WHAT TO PRODUCE: Write the entries out exactly, with the final line being the one containing "(1474, 543) none".

================================

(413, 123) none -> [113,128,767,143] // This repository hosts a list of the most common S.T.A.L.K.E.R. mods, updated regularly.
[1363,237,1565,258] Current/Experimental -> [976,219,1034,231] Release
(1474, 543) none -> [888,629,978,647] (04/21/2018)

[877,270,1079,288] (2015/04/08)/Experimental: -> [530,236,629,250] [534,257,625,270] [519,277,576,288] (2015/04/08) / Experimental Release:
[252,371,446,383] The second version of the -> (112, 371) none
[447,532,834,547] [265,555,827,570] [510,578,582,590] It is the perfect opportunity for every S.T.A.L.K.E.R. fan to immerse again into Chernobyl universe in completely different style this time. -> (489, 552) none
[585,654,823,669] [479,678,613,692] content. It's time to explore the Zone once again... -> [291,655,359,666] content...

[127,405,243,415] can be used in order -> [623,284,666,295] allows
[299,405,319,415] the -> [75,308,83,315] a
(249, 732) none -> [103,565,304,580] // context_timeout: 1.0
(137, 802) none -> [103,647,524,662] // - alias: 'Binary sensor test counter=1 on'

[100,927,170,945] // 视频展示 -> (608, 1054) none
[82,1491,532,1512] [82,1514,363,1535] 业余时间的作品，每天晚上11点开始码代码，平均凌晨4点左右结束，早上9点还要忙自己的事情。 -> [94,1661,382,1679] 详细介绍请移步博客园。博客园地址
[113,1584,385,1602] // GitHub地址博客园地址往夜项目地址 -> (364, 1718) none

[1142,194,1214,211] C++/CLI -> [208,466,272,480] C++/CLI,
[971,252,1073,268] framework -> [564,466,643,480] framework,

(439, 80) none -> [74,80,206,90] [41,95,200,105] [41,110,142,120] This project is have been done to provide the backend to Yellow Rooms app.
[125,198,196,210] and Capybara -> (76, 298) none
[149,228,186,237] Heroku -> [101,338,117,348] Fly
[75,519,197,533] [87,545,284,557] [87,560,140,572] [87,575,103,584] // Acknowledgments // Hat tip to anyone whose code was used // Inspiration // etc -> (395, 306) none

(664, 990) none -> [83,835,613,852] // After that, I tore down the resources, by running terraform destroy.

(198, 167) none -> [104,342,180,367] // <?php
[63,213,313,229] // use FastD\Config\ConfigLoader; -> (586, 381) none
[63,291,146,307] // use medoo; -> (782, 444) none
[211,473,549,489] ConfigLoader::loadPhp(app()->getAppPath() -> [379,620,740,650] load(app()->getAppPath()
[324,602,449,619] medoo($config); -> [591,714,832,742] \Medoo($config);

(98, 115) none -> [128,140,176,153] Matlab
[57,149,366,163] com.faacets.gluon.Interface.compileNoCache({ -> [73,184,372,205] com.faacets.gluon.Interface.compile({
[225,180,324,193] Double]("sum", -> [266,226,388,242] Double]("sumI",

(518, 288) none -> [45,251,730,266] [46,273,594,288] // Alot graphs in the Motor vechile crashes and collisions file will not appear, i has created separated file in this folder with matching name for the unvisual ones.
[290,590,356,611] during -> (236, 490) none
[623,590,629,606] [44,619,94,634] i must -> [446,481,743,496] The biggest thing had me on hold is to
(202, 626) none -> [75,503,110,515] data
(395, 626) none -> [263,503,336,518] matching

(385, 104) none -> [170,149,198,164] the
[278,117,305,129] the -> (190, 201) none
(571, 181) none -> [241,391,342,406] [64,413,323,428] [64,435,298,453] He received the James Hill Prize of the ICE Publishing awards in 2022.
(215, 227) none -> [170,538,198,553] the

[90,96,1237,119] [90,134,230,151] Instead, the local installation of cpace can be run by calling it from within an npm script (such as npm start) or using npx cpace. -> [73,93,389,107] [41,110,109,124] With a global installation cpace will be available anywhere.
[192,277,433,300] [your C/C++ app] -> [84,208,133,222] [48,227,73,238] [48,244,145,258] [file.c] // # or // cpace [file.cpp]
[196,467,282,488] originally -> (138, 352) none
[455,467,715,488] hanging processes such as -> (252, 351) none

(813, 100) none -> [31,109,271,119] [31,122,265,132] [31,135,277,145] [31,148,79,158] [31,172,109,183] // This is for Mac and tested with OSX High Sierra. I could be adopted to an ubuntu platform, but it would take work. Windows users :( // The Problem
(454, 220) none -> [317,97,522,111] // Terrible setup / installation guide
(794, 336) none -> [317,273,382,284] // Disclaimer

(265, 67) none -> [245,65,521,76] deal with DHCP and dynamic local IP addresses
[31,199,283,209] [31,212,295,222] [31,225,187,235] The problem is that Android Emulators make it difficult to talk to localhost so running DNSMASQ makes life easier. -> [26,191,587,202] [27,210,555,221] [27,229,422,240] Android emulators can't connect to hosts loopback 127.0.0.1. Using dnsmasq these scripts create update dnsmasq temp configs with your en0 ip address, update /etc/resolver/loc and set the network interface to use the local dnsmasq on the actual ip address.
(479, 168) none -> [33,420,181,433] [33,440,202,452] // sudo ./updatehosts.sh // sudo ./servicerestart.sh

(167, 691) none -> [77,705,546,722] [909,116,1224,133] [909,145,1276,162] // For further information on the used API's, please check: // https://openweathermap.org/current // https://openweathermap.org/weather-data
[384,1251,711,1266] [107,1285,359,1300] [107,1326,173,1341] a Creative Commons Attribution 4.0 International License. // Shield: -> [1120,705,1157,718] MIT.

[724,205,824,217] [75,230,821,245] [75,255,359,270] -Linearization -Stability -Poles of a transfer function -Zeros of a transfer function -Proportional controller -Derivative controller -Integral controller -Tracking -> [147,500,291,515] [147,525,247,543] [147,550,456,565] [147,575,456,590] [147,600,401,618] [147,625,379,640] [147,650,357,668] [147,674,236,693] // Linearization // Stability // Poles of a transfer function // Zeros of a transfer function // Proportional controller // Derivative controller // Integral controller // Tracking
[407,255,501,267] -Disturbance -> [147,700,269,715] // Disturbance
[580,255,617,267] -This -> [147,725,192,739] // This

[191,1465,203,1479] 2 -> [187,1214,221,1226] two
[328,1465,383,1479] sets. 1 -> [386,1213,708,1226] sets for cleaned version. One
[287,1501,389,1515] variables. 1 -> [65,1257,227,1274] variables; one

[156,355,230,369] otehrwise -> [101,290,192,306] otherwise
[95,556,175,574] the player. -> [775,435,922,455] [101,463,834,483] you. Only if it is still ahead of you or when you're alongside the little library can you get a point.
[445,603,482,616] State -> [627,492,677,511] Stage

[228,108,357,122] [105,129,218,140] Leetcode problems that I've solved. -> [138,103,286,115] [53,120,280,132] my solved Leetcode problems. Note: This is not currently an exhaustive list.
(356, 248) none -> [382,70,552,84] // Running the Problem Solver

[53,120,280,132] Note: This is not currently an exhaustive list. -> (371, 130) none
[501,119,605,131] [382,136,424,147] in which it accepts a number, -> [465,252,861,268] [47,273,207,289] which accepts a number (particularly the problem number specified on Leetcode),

================================

SOLUTION TO THE PROBLEM:
(413, 123) none -> [113,128,767,143] // This repository hosts a list of the most common S.T.A.L.K.E.R. mods, updated regularly.
[1363,237,1565,258] Current/Experimental -> [976,219,1034,231] Release
(1474, 543) none -> [888,629,978,647] (04/21/2018)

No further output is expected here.